• [MATERIAL PROVIDED]:
● ● ● ● ● ● ●

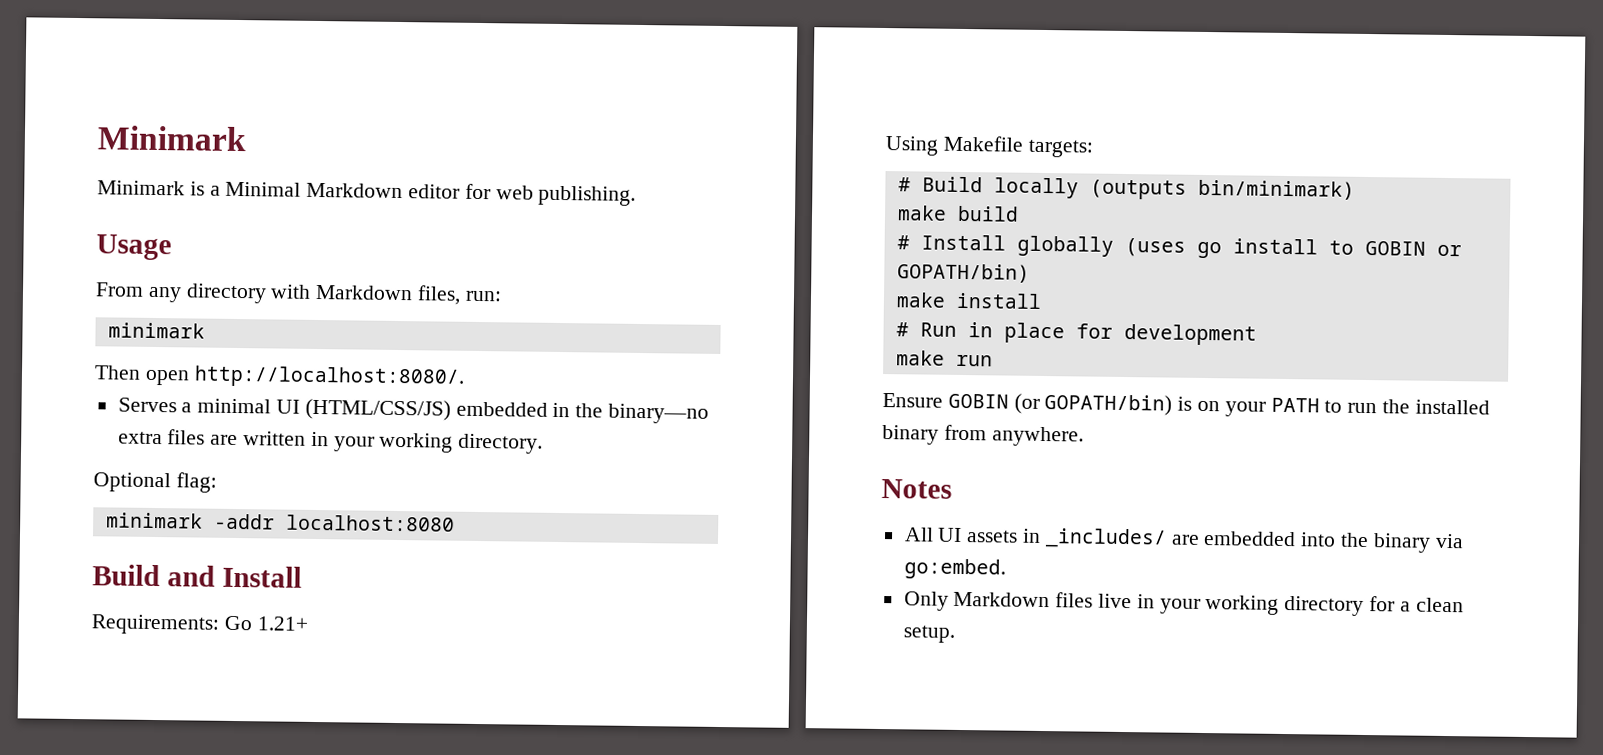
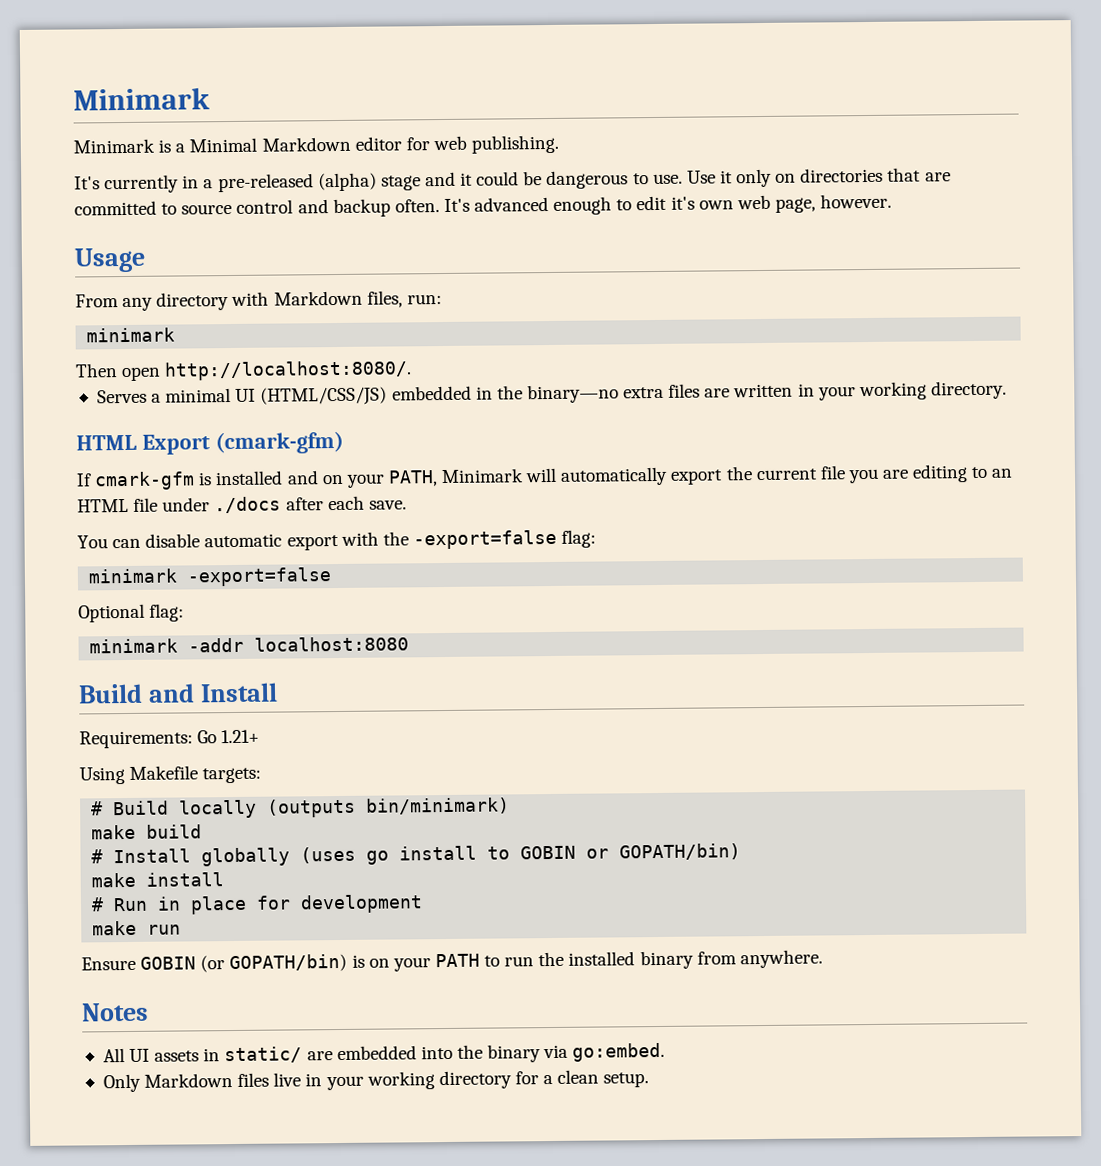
+ It's currently in a pre-released (alpha) stage and it could be dangerous to use. Use it only on directories that are committed to source control and backup often. It's advanced enough to edit it's own web page, however.
+ HTML Export (cmark-gfm)
+ If cmark-gfm is installed and on your PATH, Minimark will automatically export the current file you are editing to an HTML file under ./docs after each save.
+ You can disable automatic export with the -export=false flag:
+ minimark -export=false
- All UI assets in _includes/ are embedded into the binary via go:embed.
+ All UI assets in static/ are embedded into the binary via go:embed.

● ● ● ● ● ● ●

• [ABOUT THIS TASK]: Please retype, without any change, the line containing "You can disable" and every line after it to the end of the entries above, and only those.

• [YOUR SOLUTION]:
+ You can disable automatic export with the -export=false flag:
+ minimark -export=false
- All UI assets in _includes/ are embedded into the binary via go:embed.
+ All UI assets in static/ are embedded into the binary via go:embed.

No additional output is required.